L’allocation non reçue ne serait pas si alarmante, si ce n’était pas le seul moyen pour la plupart des étudiants d’obtenir de l’argent. En tant qu’étudiants boursiers, ils ne peuvent pas travailler.  « Dans le temps, on pouvait recevoir des transferts d’argent, explique Marthe. Certains étudiants ont aussi des cartes de paiement que leur famille pouvait recharger. Mais tout cela est devenu plus difficile maintenant. Il n’y a plus de Western Union dans le pays.»

La situation de ces étudiants serait encore plus critique s’ils ne vivaient pas pour la plupart sur le campus de leur université. Régine Lamur, ambassadrice d’Haïti à Cuba, n’a pas répondu pour le moment à nos demandes de réactions. Cet article sera mis à jour si elle y consent.

Cuba et Haïti

Les boursiers haïtiens à Cuba sont l’un des aspects de la coopération entre les deux pays. Très proches géographiquement, séparés par le canal du vent, Haïti et Cuba ont une histoire commune qui remonte à loin. José Marti, le héros de l’indépendance cubaine a été inspiré par la révolution haïtienne. Un autre aspect de la coopération haïtiano-cubaine concerne les brigades médicales de Cuba, qui ont régulièrement sillonné Haïti.

Cependant du point de vue des relations internationales, les deux pays ont une trajectoire assez différente. Cuba est sous embargo américain depuis 1962. Or l’économie de l’île dépend beaucoup de l’importation de biens. Cela, ajoute à d’autres raisons plus complexes, occasionne des raretés de produits fréquemment.

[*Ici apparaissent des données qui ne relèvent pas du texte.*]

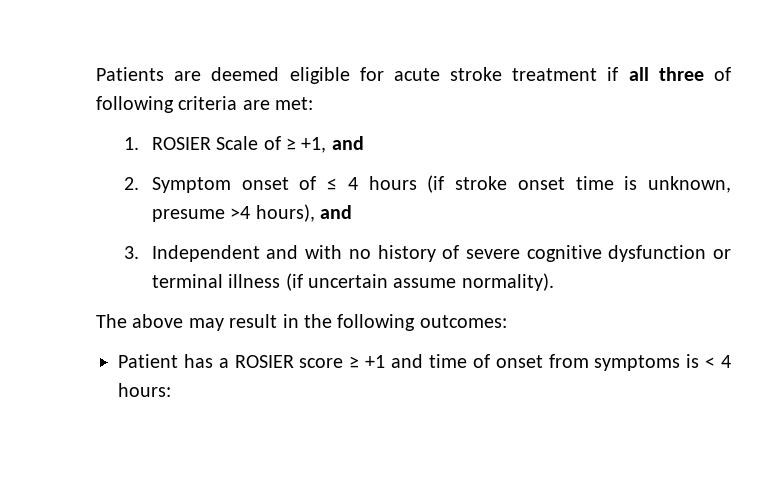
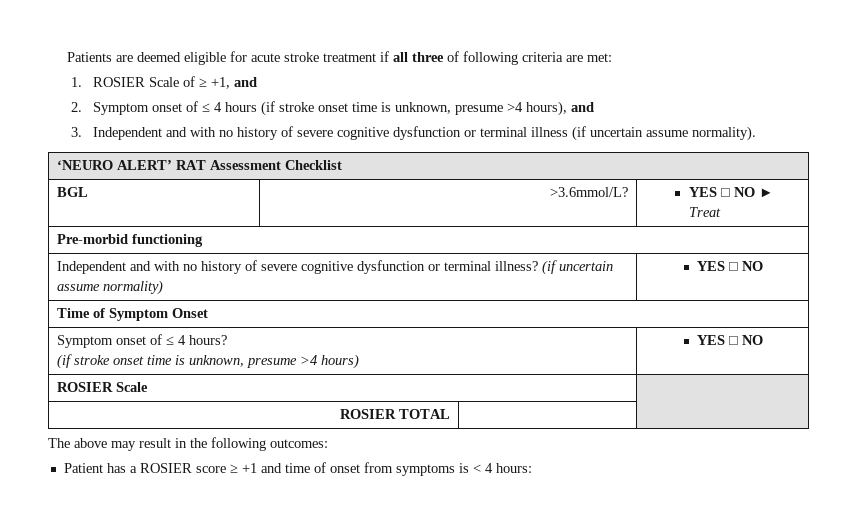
+ ‘NEURO ALERT’ RAT Assessment Checklist
+ BGL | >3.6mmol/L? | YES □ NO ► Treat
+ Pre-morbid functioning
+ Independent and with no history of severe cognitive dysfunction or terminal illness? (if uncertain assume normality) | YES □ NO
+ Time of Symptom Onset
+ Symptom onset of ≤ 4 hours?
+ (if stroke onset time is unknown, presume >4 hours) | YES □ NO
+ ROSIER Scale |
+ ROSIER TOTAL | |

Depuis la pandémie du coronavirus, la situation a empiré. Cuba a été très touché. Les chiffres officiels estiment le nombre de personnes infectées à plus de 900 000. Le tourisme, principale activité génératrice de revenus sur l’île, s’est effondré. Combiné aux sanctions américaines, cela contribue à faire vivre à Cuba des moments difficiles. L’inflation est galopante, et contribue à la cherté de la vie. Le prix de tous les produits de première nécessité a augmenté de manière affolante. Au mois de juillet 2020, des protestations ont éclaté dans le pays, en raison de la crise économique.

L’argent qu’on nous a versé en janvier couvrait le retard de paiement de l’Etat pour l’année académique 2019, explique Paul, un étudiant boursier.

C’est dans ce contexte que les étudiants haïtiens sont laissés sans revenus par leur gouvernement. Ils ne se plaignent pas de la formation reçue, qui est de très haut niveau selon eux, ni de l’accueil de Cuba dont ils sont reconnaissants. Mais ils implorent Haïti de respecter ses engagements envers eux, pour leur permettre d’étudier dans de meilleures conditions.